It was Normarae's birthday yesterday, and the site seemed to be down every time I got on. It was one of the milestone birthdays, so don't forget to wish her well.
Not afraid to say it was the big 6-0. I'm pretty proud of it actually.
To be on topic: I sat yesterday and started my journal that I'm determined to keep up for the decade, and I was thinking of where I saw myself at 60 when I was a mormon teenager. And then, where I actually am. Boy, was I ever off target. I saw myself living the life my oldest brother's wife lives. And I'm sure she's happy with it. My fantasies would have had me having been married around 40 years to a worthy boring priesthood holder who has at least been a bishop, at least 5 children, all married in the temple, starting on my slew of grandchildren, staying at home and never having had to work, going to the temple often, all my social life and friendships centered around and based on TSCC, serving in high leadership positions, living in Utah or Idaho, blah blah blah, and celebrating my 60th with all the kiddies and grandkiddies and a big happy family photo with all of us in khaki's and blue shirts. You get the picture.

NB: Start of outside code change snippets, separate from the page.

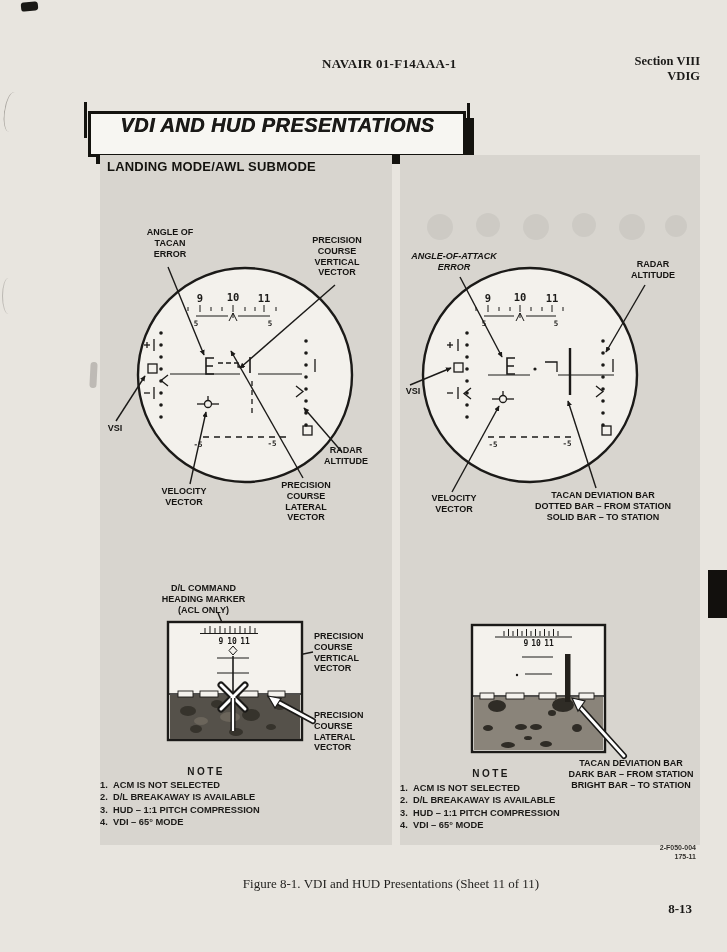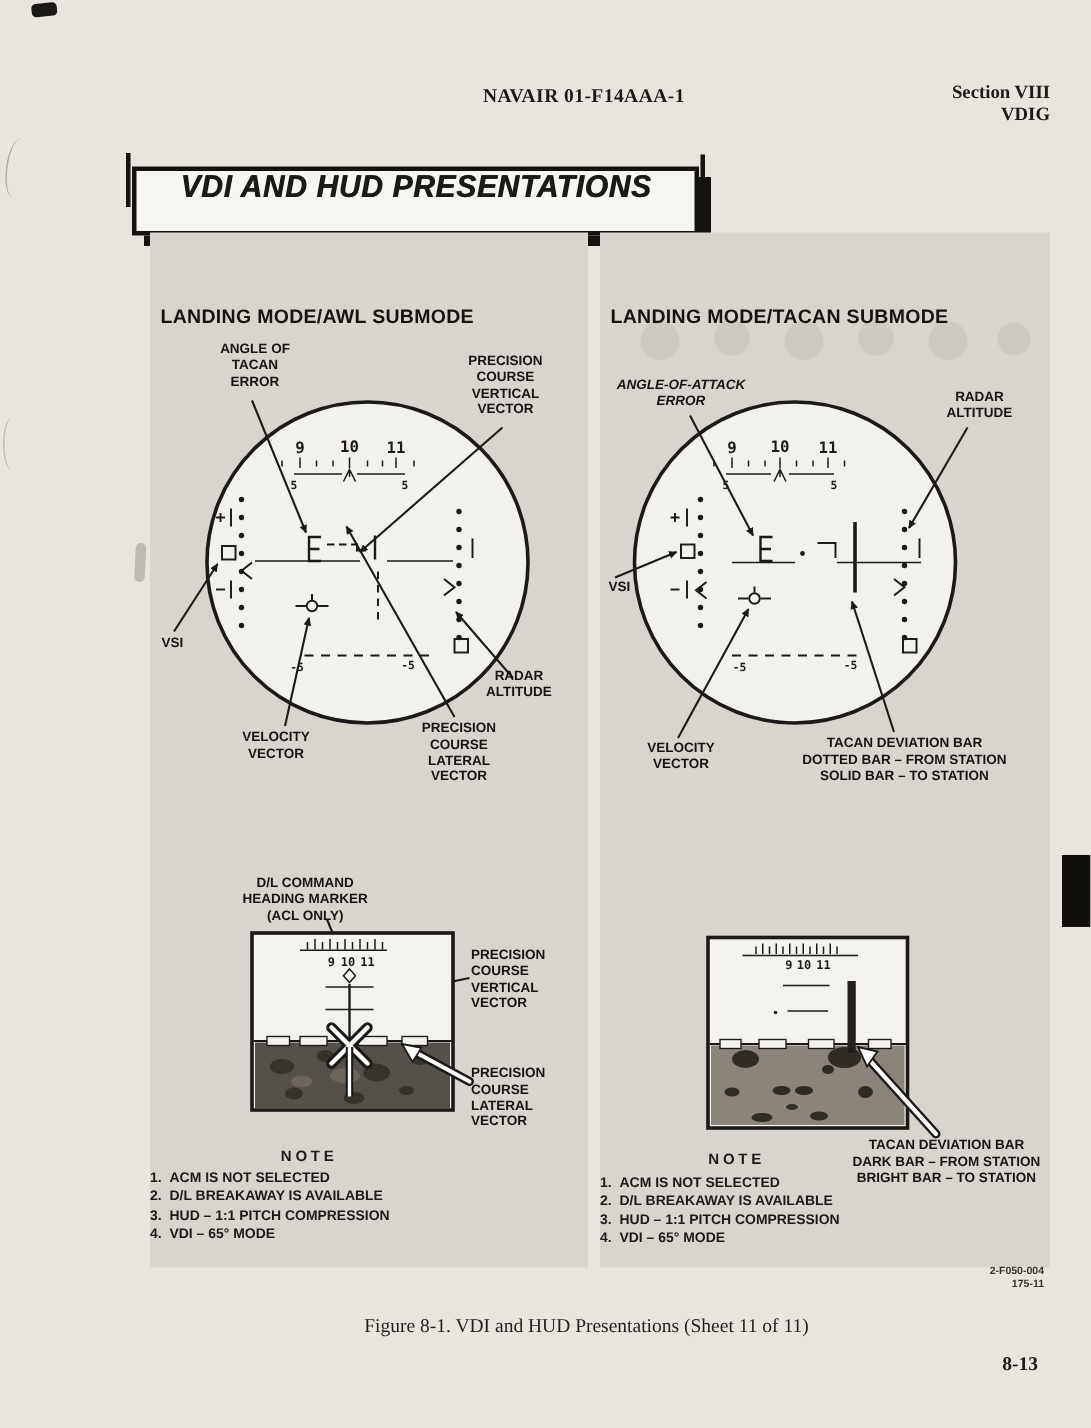--- a/index.html
+++ b/index.html
@@ -12,21 +12,21 @@
   .plate{right:31px;top:844px;font:700 7px/8.5px "Liberation Sans",sans-serif;text-align:right;color:#33312d;}
   
   .banner{left:88px;top:111px;width:372px;height:40px;background:#f7f6f2;border:3.5px solid #14130f;box-shadow:8px 7px 0 #14130f;display:flex;justify-content:center;}
   .banner::before{content:"";position:absolute;left:-7px;top:-12px;width:3px;height:36px;background:#14130f;}
   .banner::after{content:"";position:absolute;right:-7px;top:-11px;width:3.5px;height:15px;background:#14130f;}
   .banner-txt{font:italic 900 21px/21px "Liberation Sans",sans-serif;letter-spacing:.5px;transform:scaleX(.95);text-shadow:.5px 0 #14130f;}
   
   .panel{position:absolute;top:155px;height:690px;background:#d8d5cf;}
   .panel-l{left:100px;width:292px;}
   .panel-r{left:400px;width:300px;}
-  .ptitle{position:absolute;left:7px;top:4px;font:800 13px/15px "Liberation Sans",sans-serif;letter-spacing:.2px;color:#14130f;margin-top:44px;}
+  .ptitle{position:absolute;left:7px;top:4px;font:800 13px/15px "Liberation Sans",sans-serif;letter-spacing:.2px;color:#14130f;}
   .lb{position:absolute;font:700 9px/10.8px "Liberation Sans",sans-serif;color:#151412;text-align:center;white-space:pre-line;}
   .lb.ta-l{text-align:left;}
   .note-t{position:absolute;font:800 10px/12px "Liberation Sans",sans-serif;letter-spacing:2.5px;text-align:right;}
   .note-list{position:absolute;font:700 9.3px/12.4px "Liberation Sans",sans-serif;}
   .ni{display:flex;white-space:nowrap;}
   .ni .n{width:13px;flex:none;}
   
   svg{position:absolute;left:0;top:0;}
   .s{stroke:#1b1a18;fill:none;}
   .w1{stroke-width:1;} .w13{stroke-width:1.3;} .w16{stroke-width:1.6;} .w24{stroke-width:2.4;}
@@ -388,21 +388,20 @@
       <text class="seg hud" x="149" y="491">11</text>
       <line class="s w1" x1="122" y1="502" x2="153" y2="502"></line>
       <line class="s w1" x1="125" y1="519" x2="152" y2="519"></line>
         <circle class="dot" cx="117" cy="520" r="1.2"></circle>
       <rect x="165" y="499" width="5.5" height="48" fill="#23201b"></rect>
       <line x1="224" y1="601" x2="179" y2="551" stroke="#1b1a18" stroke-width="6" stroke-linecap="round"></line>
       <line x1="224" y1="601" x2="179" y2="551" stroke="#ffffff" stroke-width="2.8" stroke-linecap="round"></line>
       <path d="M172,543 L185,546 L178,556 Z" fill="#ffffff" stroke="#1b1a18" stroke-width="1.2"></path>
     </g>
   </svg>
-  <div class="ptitle">LANDING MODE/TACAN SUBMODE</div>
   <div class="lb" style="left:8px;top:96px;width:92px;font-style:italic;">ANGLE-OF-ATTACK
 ERROR</div>
   <div class="lb" style="left:222px;top:104px;width:62px;">RADAR
 ALTITUDE</div>
   <div class="lb" style="left:0;top:231px;width:26px;">VSI</div>
   <div class="lb" style="left:18px;top:338px;width:72px;">VELOCITY
 VECTOR</div>
   <div class="lb" style="left:108px;top:335px;width:190px;">TACAN DEVIATION BAR
 DOTTED BAR – FROM STATION
 SOLID BAR – TO STATION</div>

Thinking of that, all I can say is Oh, God, kill me now! It makes me glad that my life didn't go according to plan. It's been a true roller coaster ride. The lows have been pretty low, but the highs have been halfway to heaven. And the birthday celebrations have been ecstatic. They're still going on till the weekend. I'm surrounded by real friends, incredibly smart people, and working a job that I love and hope to spend another decade at. And most of all, I'm not encumbered by false guilt and fear. I'm not living this life for the next one. I live each day as fully as I can NOW.